Amazon has grown its Fulfilled by Amazon retailer hosting program so much that reportedly, more than half of products sold now come from third-party retailers. Early-on, Amazon did not charge high inventory storage fees in order to drive high growth for the FBA program. That has led to a huge growth in Amazon warehouse space needs, and now the online retailer needs to clamp-down on sellers who are not actively managing hosted inventory.

Amazon’s Inventory Performance Index (IPI) , introduced last year, calculates how each hosted seller manages inventory turnover. It can penalize merchants with added storage fees if they exceed monthly inventory limits, or not removing or clearing-out products not selling. A calculated IPI score of 350 is the determinant of added fees. Below that number, hosted merchants are able to send additional inventory to designated Amazon warehouses. Those with a score higher that 350 trigger added storage charges or a cap on additional Amazon storage.

According to a published report from global business network CNBC, merchants with products that have high seasonality factors are being hurt because thus far, the IPI has not been able to factor seasonality sell factors, and thus yields a score above 350. That issue supposedly is going to be addressed in a longer-term approach.

Implications

As many various sized suppliers and merchants are likely aware, online and brick and mortar retailers clamping down on inventory efficiency have become a common occurrence, beyond just Amazon. Global retailer Walmart has instituted such programs as has other major retailers such as Target. The timing of Amazon’s latest clamp-down is no coincidence, since activity related to the all-important holiday surge fulfillment period is but four months away.

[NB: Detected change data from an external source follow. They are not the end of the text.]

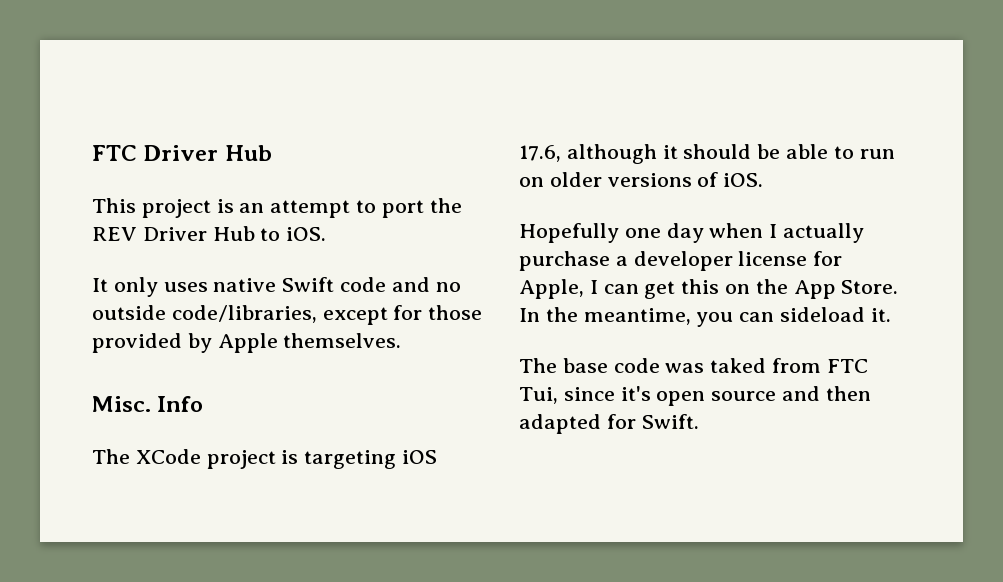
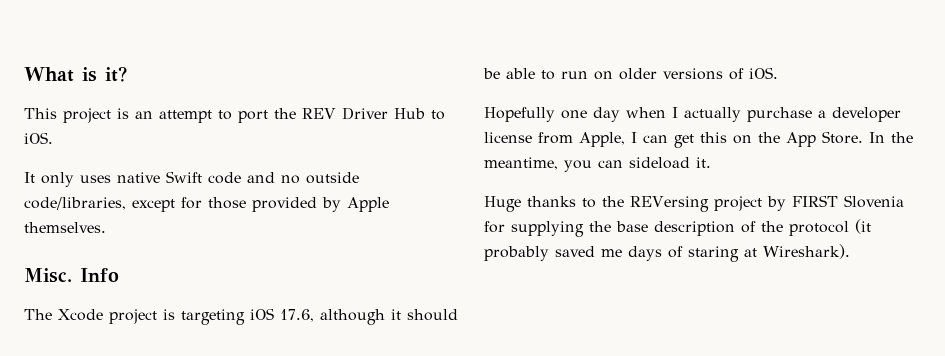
- FTC Driver Hub
+ What is it?
- The XCode project is targeting iOS 17.6, although it should be able to run on older versions of iOS.
+ The Xcode project is targeting iOS 17.6, although it should be able to run on older versions of iOS.
- Hopefully one day when I actually purchase a developer license for Apple, I can get this on the App Store.
+ Hopefully one day when I actually purchase a developer license from Apple, I can get this on the App Store.
- The base code was taked from FTC Tui, since it's open source and then adapted for Swift.
+ Huge thanks to the REVersing project by FIRST Slovenia for supplying the base description of the protocol (it probably saved me days of staring at Wireshark).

The important implications for suppliers and merchants, regardless of business size, is the need for a rather comprehensive inventory management system that can manage across multiple fulfillment channels, and multiple tiers of their supply networks. This is indeed an Omni-channel fulfillment world where inventory must be managed on a daily and weekly basis. That cannot effectively be managed with personal spreadsheets, or without B2B Business Network portal linkages and electronic messaging.